In both cases, there is some truth to the statement – studies have found that height correlates roughly with nutrition and population density, so people were about as tall as we are today when they had enough food and space.

As for flammable females? Yep, it happened, but it was unusual, enough so that it was newsworthy, which made it look like it was happening all the time, and around we go. So, when I heard my family story about my great-great-great-grandmother Alma Hall Poore catching fire in the upstairs bedroom, I did not take it very seriously.

We moved back into the Poore House in West Newbury in 2017, two centuries after Alma and her husband, Ebenezer, built the first section of the house, later enlarged by their son Moses in 1856. It never left the family, and since I had the benefit of decades with my older relatives, I put certain stories about my family in a special category, treating them like charming folk tales.

Some of these stories are downright Dickensian – my great-great grandfather interviewing young West Newbury schoolmasters by making them beat him in a fistfight or my great-great aunt, who, as a 4-year-old, was loaned to a wealthy New York family as a companion for their daughter and then unceremoniously returned because she wouldn’t stop crying. Unverifiable, a little humorous, certainly not filled with empathy for what must have been traumatic and frightening events for the people involved.

Alma became a featured character in our lives when Meg moved into the southeast chamber, which had been my bedroom, and before that, my mom’s bedroom, and strange things began to happen.

In particular, the door, secured with an old thumb-latch, would open on its own. The latch, secured deep in a groove in its mortise catch, would pop up inexplicably, and the door creak open, sometimes while Meg was in the room.

This happened on windy days, on days with no wind at all, in all seasons, and at all times of day. Sometimes it would remain closed for weeks and then pop open.

And so, though I remain convinced that there is some reasonable explanation for this, I suggested to Meg, in a moment of teasing, that maybe Alma wanted the door ajar.

The story stuck, and we began to address her in the upstairs hall, apologizing for a belch or a swear or blaming her when something was left in an odd place.

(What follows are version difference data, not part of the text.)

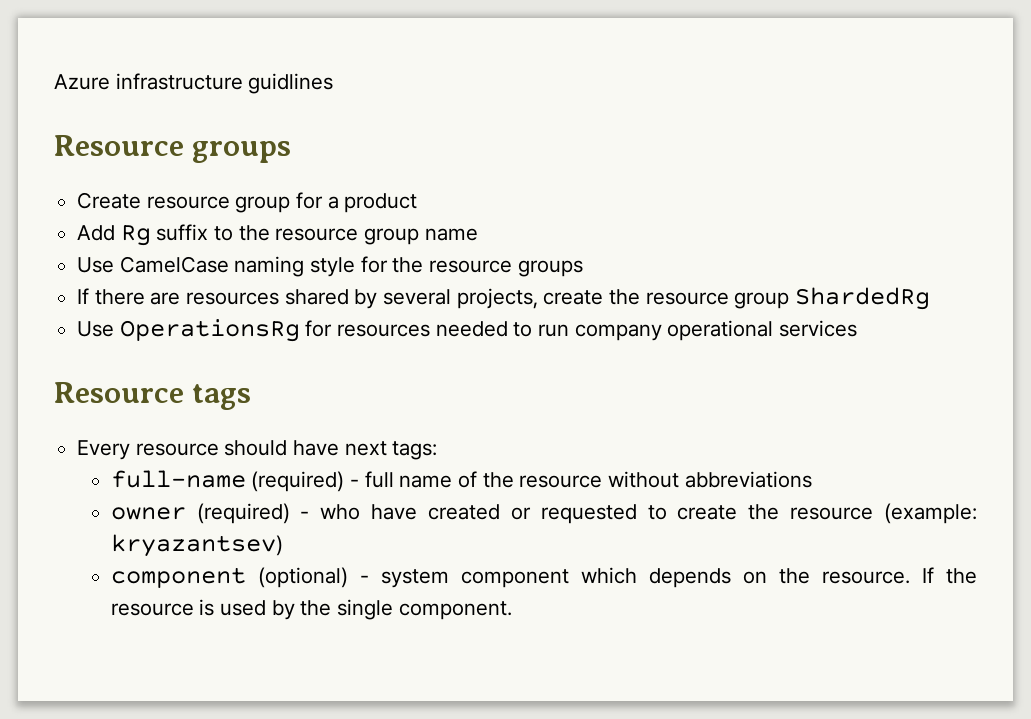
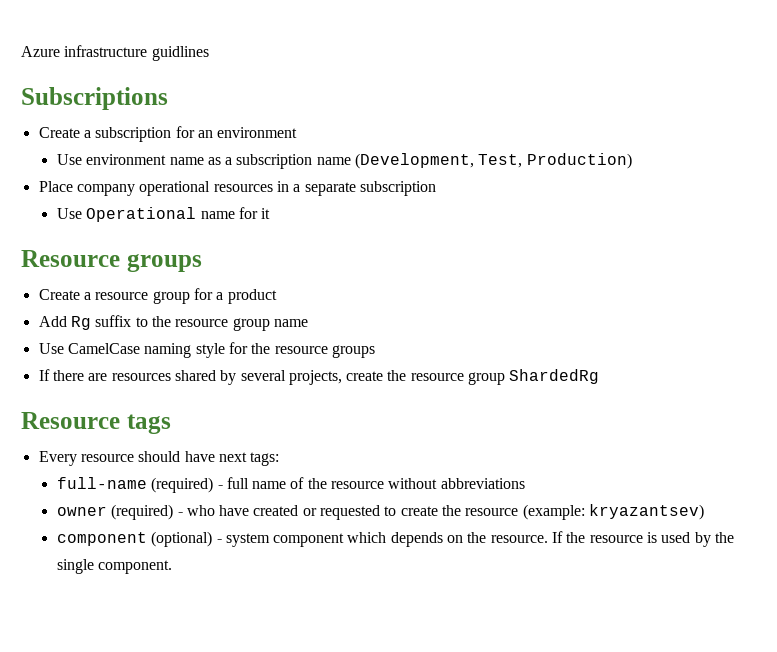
(334, 83) none -> [21,87,168,110] [38,126,298,142] [56,153,632,169] [38,181,436,196] [56,207,271,222] // Subscriptions // Create a subscription for an environment // Use environment name as a subscription name (Development, Test, Production) // Place company operational resources in a separate subscription // Use Operational name for it
(142, 200) none -> [83,292,91,300] a
[77,319,858,342] // Use OperationsRg for resources needed to run company operational services -> (600, 376) none

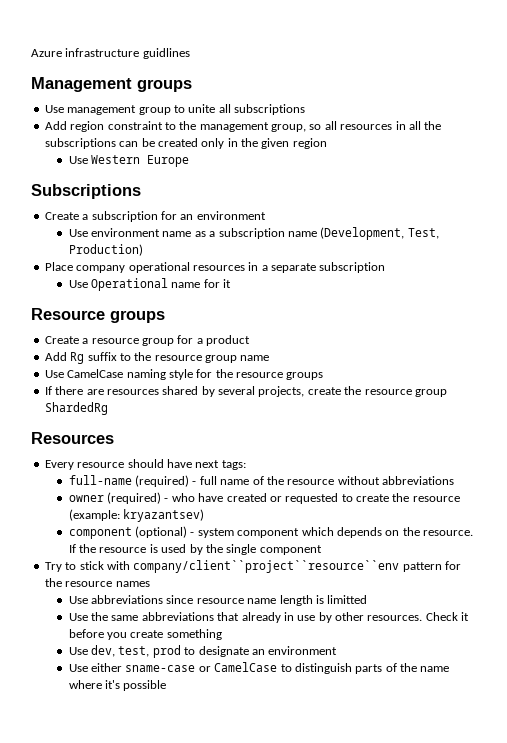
(209, 53) none -> [31,77,192,92] [44,104,305,115] [44,121,442,132] [44,138,327,149] [68,155,190,167] // Management groups // Use management group to unite all subscriptions // Add region constraint to the management group, so all resources in all the subscriptions can be created only in the given region // Use Western Europe
[21,412,171,434] Resource tags -> [31,432,114,444] Resources
[98,560,173,574] component. -> [259,545,322,555] [44,560,461,573] [44,578,150,587] [68,595,368,606] [68,612,470,623] [68,629,222,640] [68,645,338,658] [68,662,450,674] [68,680,167,691] component // Try to stick with company/client``project``resource``env pattern for the resource names // Use abbreviations since resource name length is limitted // Use the same abbreviations that already in use by other resources. Check it before you create something // Use dev, test, prod to designate an environment // Use either sname-case or CamelCase to distinguish parts of the name where it's possible

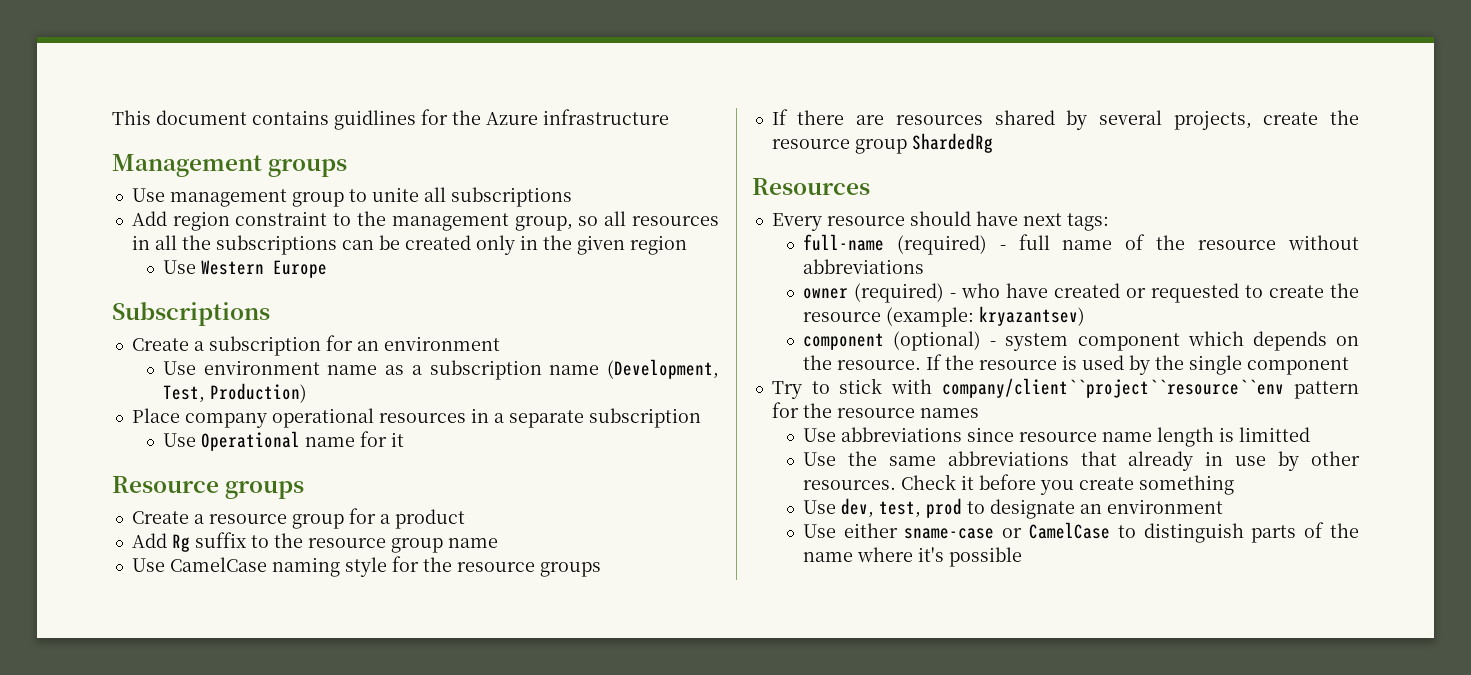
(31, 53) none -> [112,109,481,130] This document contains guidlines for the
[142,48,190,59] guidlines -> (669, 117) none

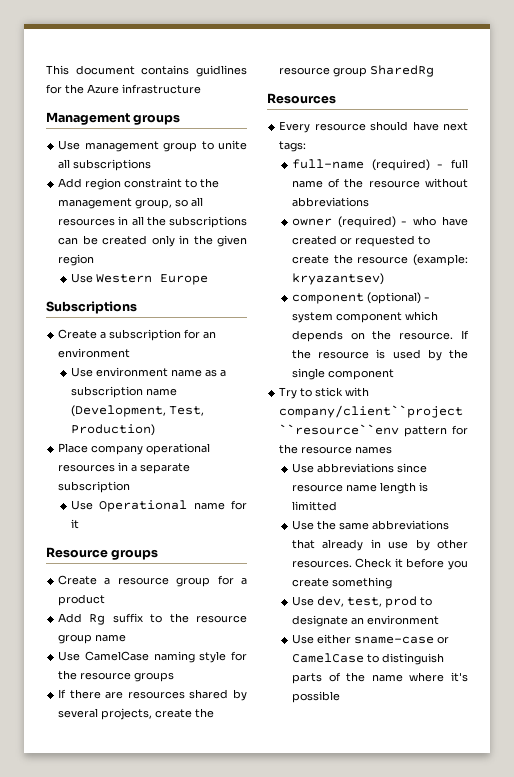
[911,133,993,153] ShardedRg -> [370,65,435,77] SharedRg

And then, I mentioned Alma to friend and fellow history nerd, Dan Santos, who asked if I had ever checked the newspaper to see if the story was true, and everything changed.

Meg Groff, Alma's great-great-great-great granddaughter (and roommate).

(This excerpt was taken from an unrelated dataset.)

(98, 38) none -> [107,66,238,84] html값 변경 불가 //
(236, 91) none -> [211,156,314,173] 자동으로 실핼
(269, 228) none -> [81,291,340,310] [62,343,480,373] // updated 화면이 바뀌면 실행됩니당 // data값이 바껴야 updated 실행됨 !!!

You see, Meg’s room was once called the parlor chamber, and on October 9, 1866, 75-year-old Alma Hall Poore, born in 1790, carried twigs up the stairs in her apron, tossed them into the wood stove, and caught fire. It really happened. The details described in the newspaper are heartbreaking.

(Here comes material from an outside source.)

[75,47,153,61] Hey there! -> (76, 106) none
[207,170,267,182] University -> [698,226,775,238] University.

Moses, named as M. Hall Poor, was her oldest son, just fifteen when his father Ebenezer died, leaving Alma a widow with five children to raise.

I am haunted (there, I said it) by the image of him running in from the barn to find his mother on the landing engulfed in flames and trying and failing to save her life, “badly burning both hands in doing so.”

Moses Poore, 1822-1901 (courtesy image).

How do we live with this heaviness, this inheritance of suffering? For Meg and me, even knowing the truth of this terrible story, we honor Alma by keeping her around, by making her part of our family’s teasing banter.

And I think of her every October when I think about lighting my own fireplace on a crisp fall day. I think of the lines on her weathered face, her dark hair and serious brow. I think of her short stint as a teacher at West Newbury’s Number 6 School, so beloved by her students that they visited her at her (my) house fifty years later.

And how do I know exactly who died in Meg’s room? Because when it was my room, my great-aunt Emily told me, and her father told her, when it was her room. Because death, like life, is part of every family.

Just leave the door open.

West Newbury death record for Alma Hall Poore.